Si notre objectif était de reconstituer la société en entier à partir des différents groupes sociaux figurant dans les sermons de Hugues de Saint-Cher, si notre but était de capter le regard du prédicateur sur l'ensemble de la société médiévale, nous serions sûrement déçus. En effet, on ne trouve aucune référence à la vision globale de Hugues de Saint-Cher sur la société de son temps. Sauf une seule peut-être, une allusion faite dans le sermon Si offers munus tuum (Mt. V. 23) où Hugues affirme : «Il faut se réconcilier avec son prochain pour que sur la société repose la grâce.» 1085
En l'absence de vue globale sur cette société, nous avons privilégié trois approches différentes. D'abord, une présentation des métaphores et des distinctions communes, ainsi qu'une classification de la société ecclésiale - prélats, clercs et religieux. Ce tableau fut complété par des propos sur la prédication et sur les exclus de la société. Ensuite, une étude des états de vie. Or, en dehors des prélats le seul véritable état de vie est celui des femmes, les autres sont des usages métaphoriques du registre des états de vie. En effet, tout ce que dit Hugues dans le registre des «status» relève de procédés métaphoriques : au lieu de proposer une règle de vie propre à chaque status, l'auteur fait un usage pédagogique des différents états de vie - médecins, avocats ou marchands. Ce terrain culturel commun au prédicateur et à son auditoire est en effet un outil efficace pour l'enseignement doctrinal et moral. Enfin, ces deux approches - fondées sur la société «ecclésiale» et sur les «status» - furent complétées par une troisième, particulièrement parlante pour un frère mendiant : la dichotomie entre richesse et pauvreté. Hugues étend cette catégorisation à l'ensemble de l'humanité - clercs, religieux ou laïcs - pour en faire une opposition de catégories morales : riche et pécheur, pauvre et vertueux.

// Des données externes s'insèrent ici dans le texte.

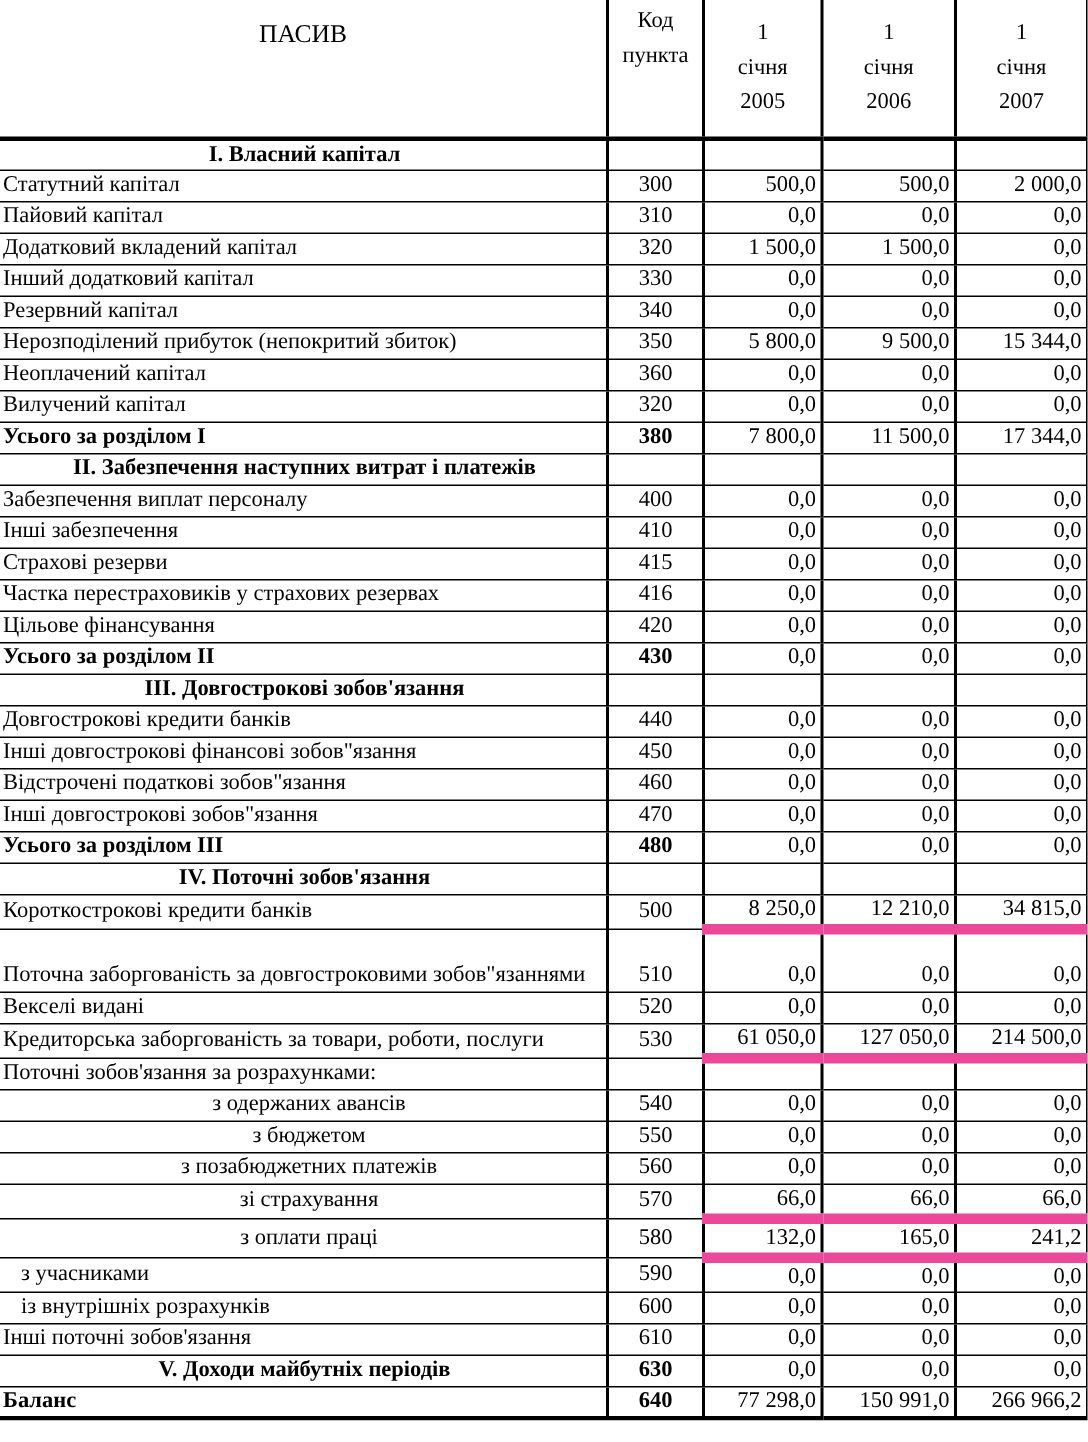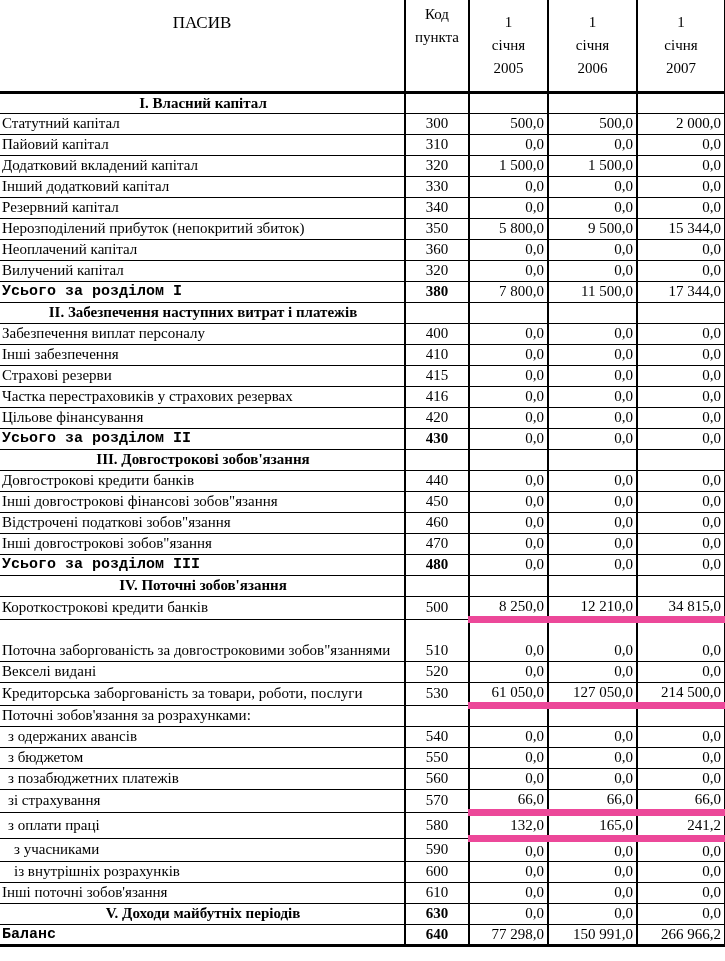"Усього за розділом І" tr.row-total td.c-label { font-family: Liberation Mono, monospace -> none }
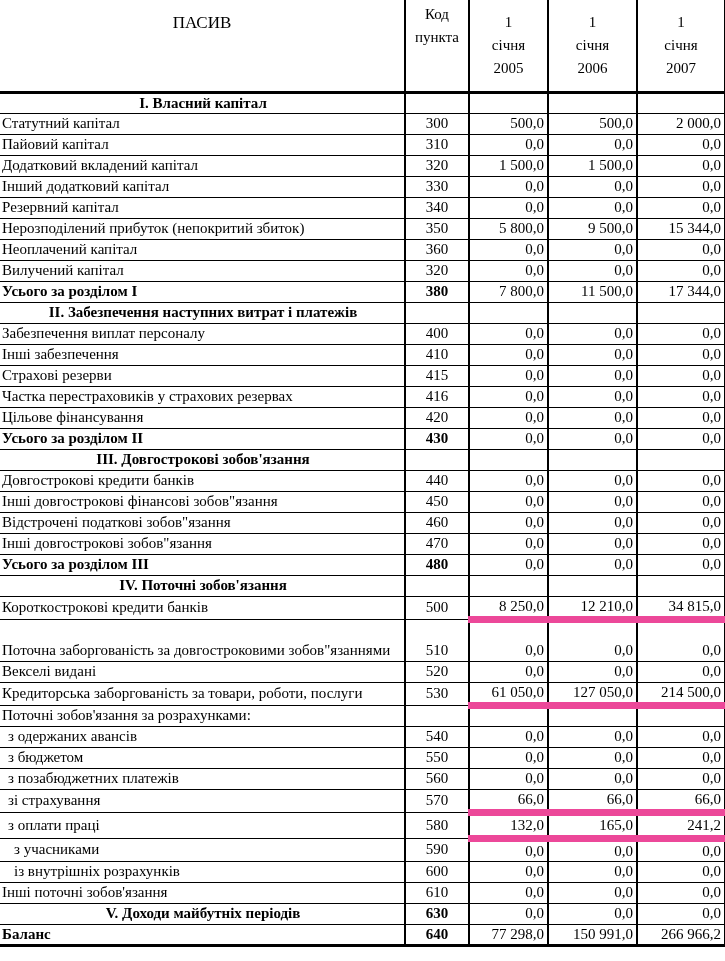"з одержаних авансів" tr.indent-2 td.c-label { text-align: none -> center }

Bien que l'on n'ait pas dressé ici un tableau complet de la société, de nombreuses figures emblématiques apparaissent cependant dans le miroir que Hugues de Saint-Cher lui tend par le biais d’un genre oratoire - la prédication - qui généralement ne donne pas à voir les personnages de la société médiévale.
«Nota quod reconciliari debet quilibet fratri suo tribus de causis : - Primo ut oblationem dignam Domino offerat. […] - Secundo ut sic vicem pro vice Domino reddat. […] - Tertio ut societas gratiam habeat. Prov. XXII. (26), Noli esse socius, etc.» (71,3).